Question Time: Universities

Ms LE (Fowler) (14:40): My question is to the Minister for Education: We have over 38,000 students in Fowler. Over 15 per cent attend universities and almost 22 per cent are in high school, hoping they’ll head in the right direction. While changes to HECS indexation are welcome, what will the government do to stop the doubling of upfront costs for arts students studying subjects such as history, English, politics and health science? Many students come from low-socioeconomic backgrounds. Why are arts students treated differently?
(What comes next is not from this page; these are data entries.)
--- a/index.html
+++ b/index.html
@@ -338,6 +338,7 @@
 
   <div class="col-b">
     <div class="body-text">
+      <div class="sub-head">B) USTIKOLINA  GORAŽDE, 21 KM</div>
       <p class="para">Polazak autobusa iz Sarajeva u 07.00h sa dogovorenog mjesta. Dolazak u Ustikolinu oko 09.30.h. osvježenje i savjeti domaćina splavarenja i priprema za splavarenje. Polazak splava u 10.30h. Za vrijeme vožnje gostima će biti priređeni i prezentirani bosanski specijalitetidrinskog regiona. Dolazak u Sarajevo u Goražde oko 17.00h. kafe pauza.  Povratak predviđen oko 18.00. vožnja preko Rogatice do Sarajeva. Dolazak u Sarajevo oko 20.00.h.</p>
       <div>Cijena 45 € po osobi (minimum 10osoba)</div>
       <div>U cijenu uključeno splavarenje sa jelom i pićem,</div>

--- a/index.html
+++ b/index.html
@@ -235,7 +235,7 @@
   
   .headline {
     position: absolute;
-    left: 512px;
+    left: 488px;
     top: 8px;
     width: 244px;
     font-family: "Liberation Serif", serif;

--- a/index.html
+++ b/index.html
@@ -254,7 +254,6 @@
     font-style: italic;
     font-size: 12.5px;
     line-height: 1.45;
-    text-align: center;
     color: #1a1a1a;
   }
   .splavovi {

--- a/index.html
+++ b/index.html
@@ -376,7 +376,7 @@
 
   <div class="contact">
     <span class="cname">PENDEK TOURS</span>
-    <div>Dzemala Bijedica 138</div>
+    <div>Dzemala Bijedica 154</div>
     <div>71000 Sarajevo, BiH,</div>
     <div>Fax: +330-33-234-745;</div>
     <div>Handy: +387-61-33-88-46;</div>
Mr CLARE (Blaxland—Minister for Education) (14:41): I thank the Member for Fowler for her question. The changes that we’re making to HECS are big and important for students and graduates across the nation, including 22,000 people in the electorate of Fowler who’ll benefit from the cuts to HECS indexation. All across the country, we’re going to wipe more than $3 billion of HECS debt for more than three million Australians. If you’re somebody with a HECS debt of, say, $26,000, which is the average across the nation, that means that once we pass legislation through this parliament—and I hope that it will get the support of all members of the House—that will cut your HECS debt by $1,200. If you’ve got a HECS debt of, say, $45,000, that will cut your HECS debt by about $2,000. So that’s important.

The paid prac that we’re introducing through the Accord is important too. If you’re a teaching student, nursing student or social work student, this is financial support to help with the cost of living while you’re studying. Doing a paid prac is an important thing that has never happened before in this country. It’s never happened with the support of the Commonwealth government before.
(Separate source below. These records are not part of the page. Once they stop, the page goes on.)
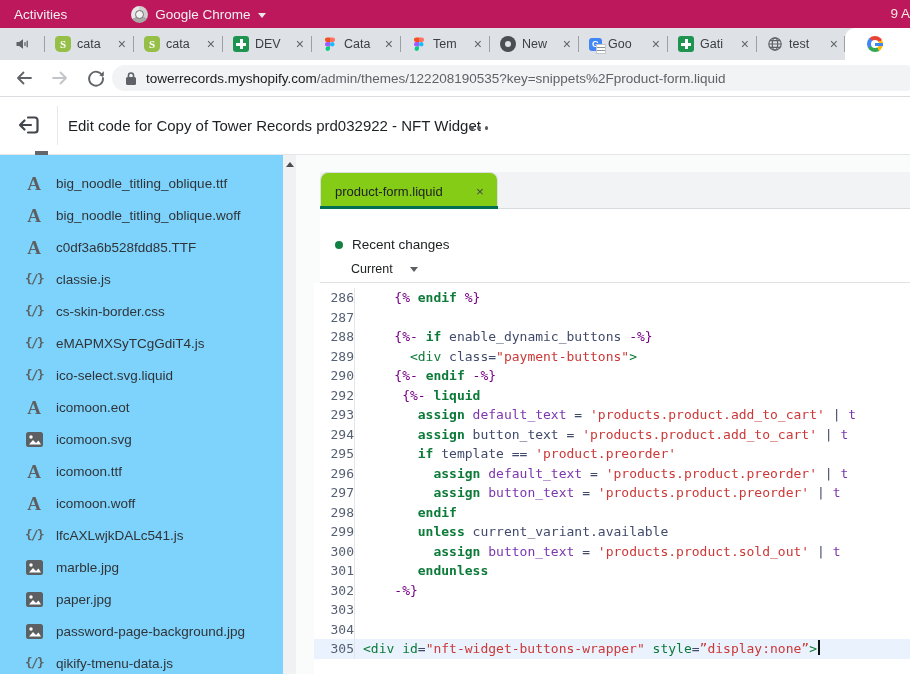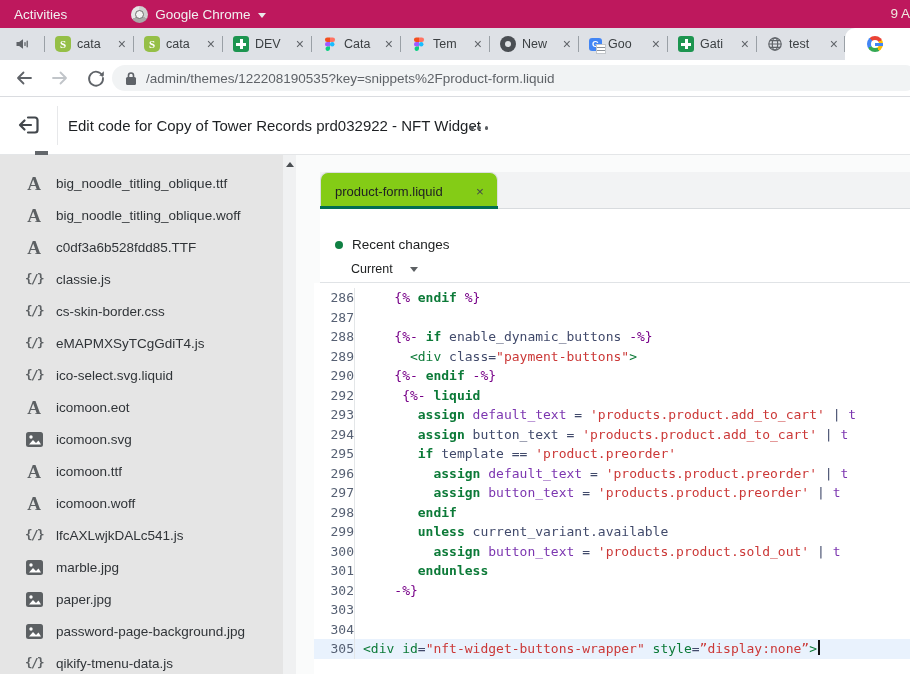--- a/index.html
+++ b/index.html
@@ -233,6 +233,7 @@
         <path d="M3.5 6.2V4.5a2.5 2.5 0 0 1 5 0v1.7" stroke="#5f6368" stroke-width="1.6" fill="none"></path>
       </svg>
     </span>
+    <span class="url-host">towerrecords.myshopify.com</span>
       <span class="url-path">/admin/themes/122208190535?key=snippets%2Fproduct-form.liquid</span>
   </div>
 </div>

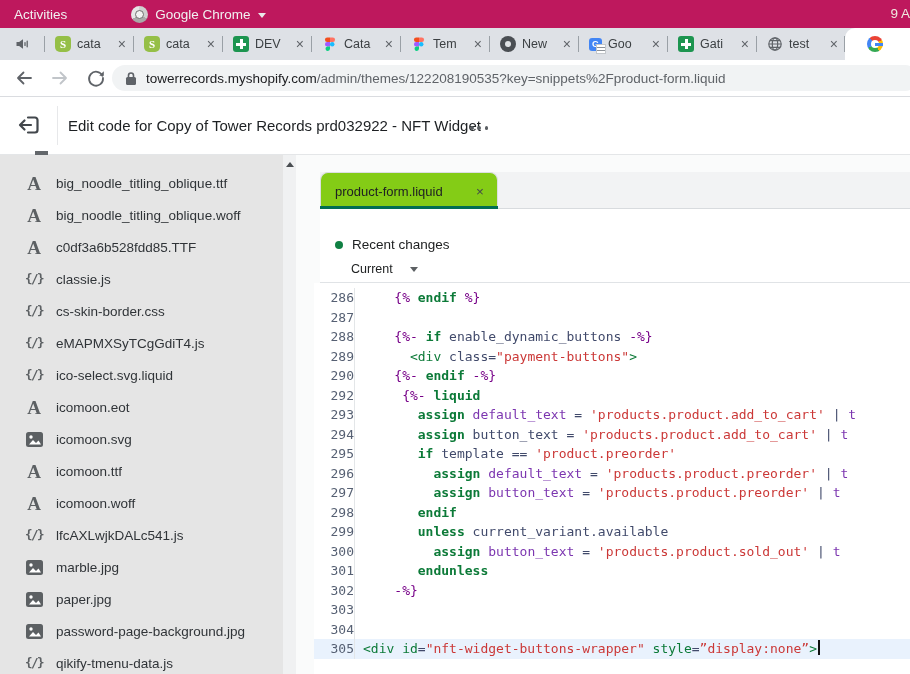--- a/index.html
+++ b/index.html
@@ -76,7 +76,7 @@
   .dot{width:3.8px;height:3.8px;border-radius:50%;background:#5a5e62}
 
   
-  #sidebar{position:absolute;left:0;top:155px;width:296px;bottom:0;background:#e5e5e5}
+  #sidebar{position:absolute;left:0;top:155px;width:296px;bottom:0;background:#7dd3fc}
   .partial-frag{position:absolute;left:35px;top:-4px;width:13px;height:4px;background:#63676b}
   #filelist{position:absolute;left:0;right:14px;top:0;bottom:0;padding-top:12px;overflow:hidden}
   .frow{height:32px;display:flex;align-items:center;padding-left:22px;gap:10px;cursor:pointer}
You asked about arts degrees. There are recommendations in the accord that talk about changes there. In the Accord response in the budget, we have agreed to implement 29 of the 47 recommendations in full or in part. The Accord itself is bigger than one budget. The reforms that we need to implement will need to be implemented over the next few decades. As I said, in the budget, we have bitten off a big chunk of it—29 of the 47 recommendations.

In relation to the recommendations around job-ready graduates, we announced in the budget that we would establish an Australian Tertiary Education Commission to steer reform here, and that will include the setting of course fees.